Catching the fever:

Trading has always seemed like something only professionals do — the type of thing you see in movies with lots of flashing screens and complex charts. But when I decided to explore the world of trading for myself, I quickly realised: you don’t have to be a professional to start — you just have to be willing to learn, step by step.
A recent conversation with a childhood friend, Moses, gave me new ideas. Later, I spoke again with another very good childhood friend of mine, (Mr Pee) Pius Anokwu, who has been involved in trading for some time. Whenever time permits, we talk — among other things — about trading. There were also a few colleagues at work who engaged in meaningful conversations about trading and were always willing to explain a few concepts when I asked.
Other happenings — my tech journey, random Facebook and Instagram ads — kept nudging me toward it.

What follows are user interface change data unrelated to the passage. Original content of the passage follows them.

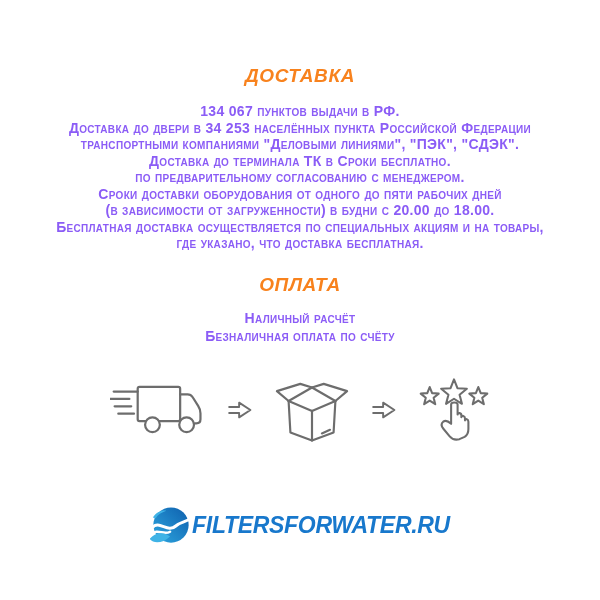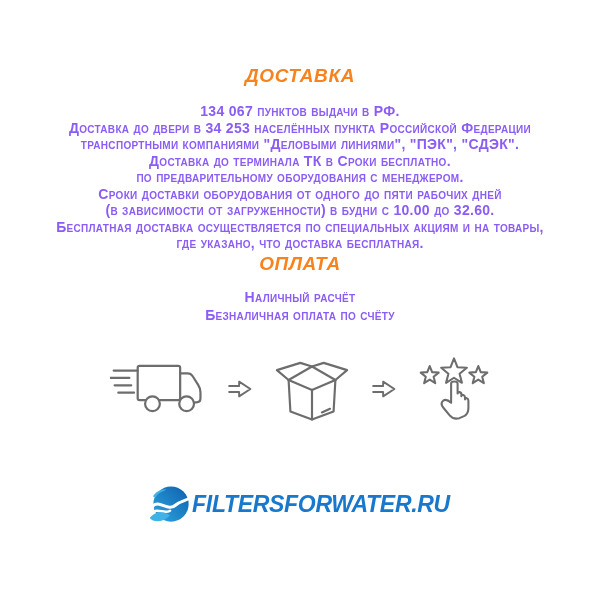--- a/index.html
+++ b/index.html
@@ -72,7 +72,7 @@
       <div class="text-line">Доставка до двери в 34 253 населённых пункта Российской Федерации</div>
       <div class="text-line">транспортными компаниями "Деловыми линиями", "ПЭК", "СДЭК".</div>
       <div class="text-line">Доставка до терминала ТК в Сроки бесплатно.</div>
-      <div class="text-line">по предварительному оборудования с менеджером.</div>
+      <div class="text-line">по предварительному согласованию с менеджером.</div>
       <div class="text-line">Сроки доставки оборудования от одного до пяти рабочих дней</div>
       <div class="text-line">(в зависимости от загруженности) в будни с 10.00 до 32.60.</div>
       <div class="text-line">Бесплатная доставка осуществляется по специальных акциям и на товары,</div>

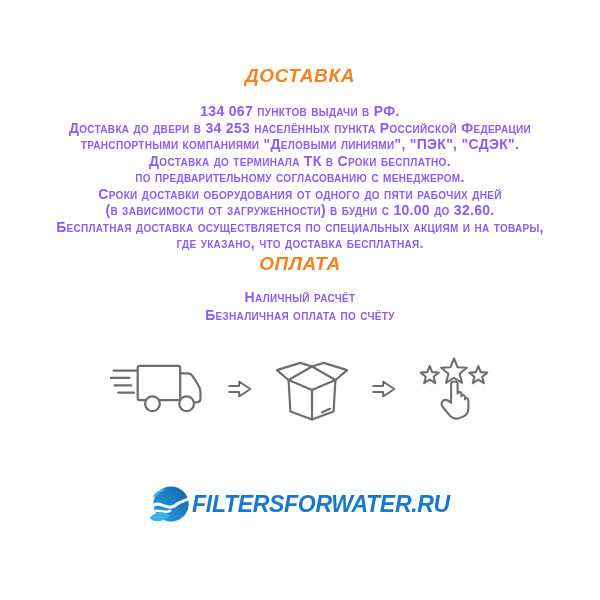--- a/index.html
+++ b/index.html
@@ -74,7 +74,7 @@
       <div class="text-line">Доставка до терминала ТК в Сроки бесплатно.</div>
       <div class="text-line">по предварительному согласованию с менеджером.</div>
       <div class="text-line">Сроки доставки оборудования от одного до пяти рабочих дней</div>
-      <div class="text-line">(в зависимости от загруженности) в будни с 10.00 до 32.60.</div>
+      <div class="text-line">(в зависимости от загруженности) в будни с 20.00 до 18.00.</div>
       <div class="text-line">Бесплатная доставка осуществляется по специальных акциям и на товары,</div>
       <div class="text-line">где указано, что доставка бесплатная.</div>
     </div>

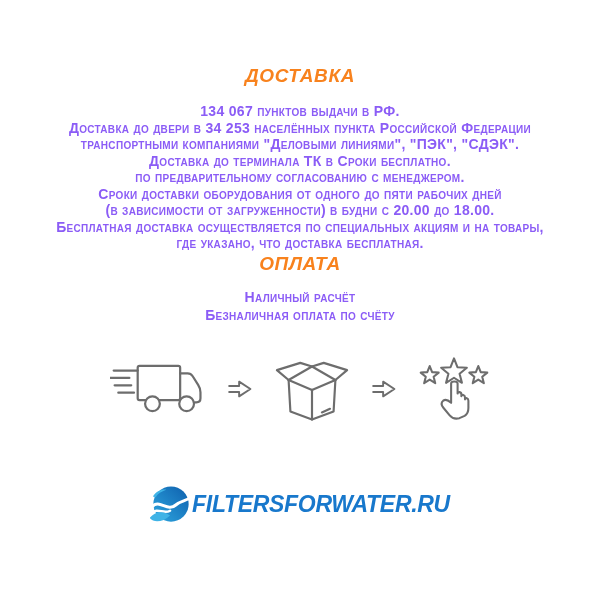--- a/index.html
+++ b/index.html
@@ -24,7 +24,7 @@
     color: #F8821D;
   }
   .delivery-title { margin-bottom: 15px; }
-  .payment-title  { margin-bottom: 12px; text-align: center; }
+  .payment-title  { margin-top: 21px; margin-bottom: 12px; text-align: center; }
   .text-line {
     color: #8b5cf6;
     font-size: 14px;

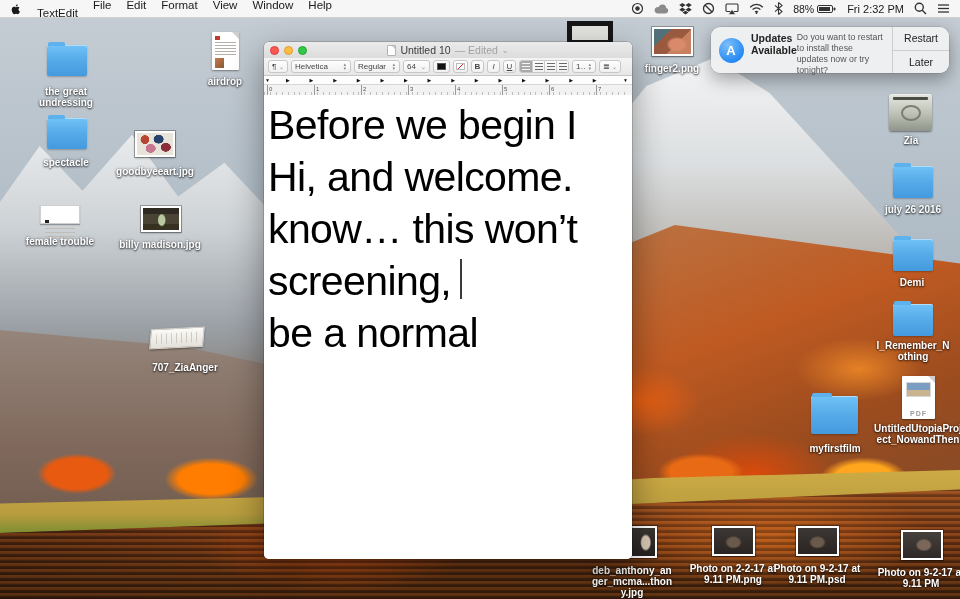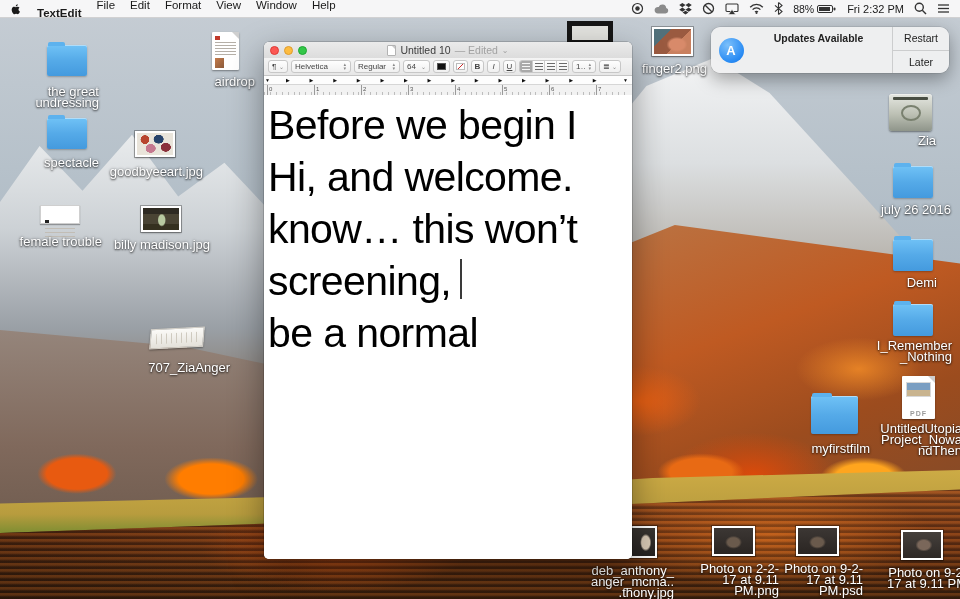--- a/index.html
+++ b/index.html
@@ -53,7 +53,7 @@
   .menubar-left{display:flex;align-items:center;gap:15px;}
   .apple-glyph{width:12px;height:14px;display:flex;align-items:center;}
   .menu-item{cursor:default;white-space:nowrap;}
-  .menu-item.app-name{font-weight:700;margin-top:8px;}
+  .menu-item.app-name{font-weight:400;margin-top:8px;}
   .menubar-right{margin-left:auto;display:flex;align-items:center;gap:10px;}
   .status-icon{display:flex;align-items:center;}
   .battery-group{display:flex;align-items:center;gap:3px;font-size:10.5px;color:#1a1a1a;}

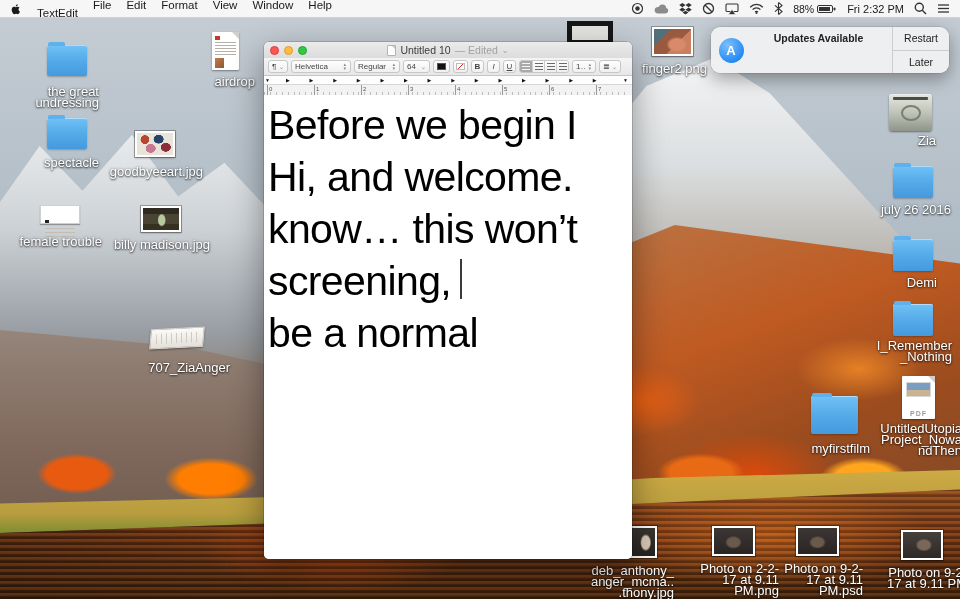--- a/index.html
+++ b/index.html
@@ -425,6 +425,7 @@
     </div>
     <div class="notif-body">
       <div class="notif-title">Updates Available</div>
+      <div class="notif-text">Do you want to restart to install these updates now or try tonight?</div>
     </div>
     <div class="notif-actions" id="notif-actions">
         <div class="notif-btn">Restart</div>

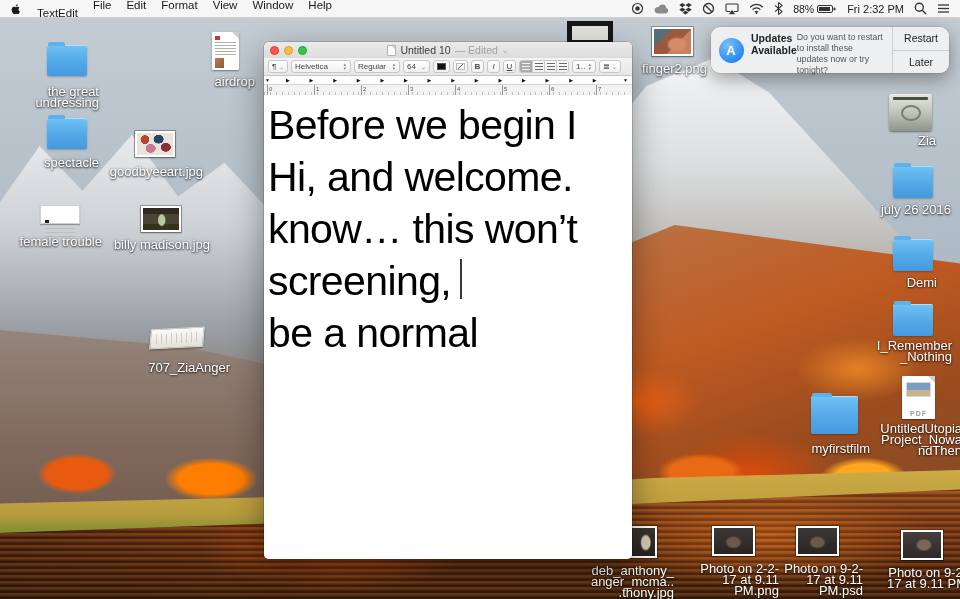--- a/index.html
+++ b/index.html
@@ -61,8 +61,8 @@
 
   
   .desk-icon{position:absolute;z-index:3;}
-  .desk-label{position:absolute;z-index:3;transform:translateX(-50%);text-align:right;
-    font-size:13px;line-height:11px;font-weight:400;color:#fff;
+  .desk-label{position:absolute;z-index:3;transform:translateX(-50%);text-align:center;
+    font-size:10px;line-height:11px;font-weight:700;color:#fff;
     text-shadow:0 1px 2px rgba(0,0,0,.75),0 0 3px rgba(0,0,0,.45);overflow-wrap:anywhere;}
   .g-folder{width:100%;height:100%;border-radius:2px;position:relative;
     background:linear-gradient(180deg,#70c2f6 0%,#55aae8 50%,#449ade 100%);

And the idea that I could enhance my IT learning by building an automated trading dashboard really set me on the path.
So, over the past few weeks, I’ve been diving into trading using MetaTrader 5 and setting up a proper trading journal. I also began building simple tools — like a pip calculator — and practicing with a demo account through Admiral Markets.
Why I Decided to Learn Trading
Information about trading has always been around me. I’m not talking about the get-rich-quick ads on Facebook or Instagram that push you toward buying strategies or courses. I’m talking about real trading insights: strategies, deeper understanding, the risks and the potential gains.
Conversations with a few people, as I mentioned, helped set me on this path. But the final spark was the possibility of taking structured steps and learning by building pip calculators, trading journals, and tools — all leaning toward automation, which is part of my broader IT learning journey.
This is also part of my pursuit of new ways to generate income. I wanted something that:
✅ Is flexible (I can trade even with a full-time job)
✅ Can be scaled over time
✅ Gives me full control — no one manages my money but me
Trading matched these goals — but I knew it also came with risks. That’s why I committed to learning first, not rushing.
Lessons From My First Trading Weeks
A Trading Journal Is Essential

Keeping records of each trade (what I saw, why I entered, what happened) helps me learn much faster than just guessing or jumping in blind.
I used to think trading involved everything but skill. Now I know that “luck is the intersection between preparation and opportunity.” You must learn the “waltz and foxtrot” of it all. Commit to a deeper learning of the process and extricate yourself from emotions that come with it while focusing on technical and fundamentals of the entire exercise.
Understanding Risk-Reward
Using a clear R:R (Risk-to-Reward) ratio for every trade helps me protect my account and avoid emotional trading.
Building Tools Helps Learning
Creating my own pip calculator in JavaScript has taught me more about pip size, SL/TP, and pair differences than any YouTube video could.
While I don’t underestimate the importance of good YouTube videos on trading, one should be able to localize what is learned — by taking from them and building tools that work for you.

What I’m Working On Next
✅ Testing small demo trades using my tools
✅ Learning more about using technical indicators (RSI, Moving Averages)
✅ Improving my Google Sheet trading dashboard
✅ Exploring automation possibilities (APIs, Zapier)
✅ Continuing to journal every step — wins and mistakes
Final Thoughts: Trading Is a Journey, Not a Race
If you’re new to trading like me, here’s my advice:
Don’t try to “beat the market” overnight.
Start with learning, take notes, build your tools, and track your progress.
This is exactly what I’m doing — and I will continue to share both my wins and mistakes as I go.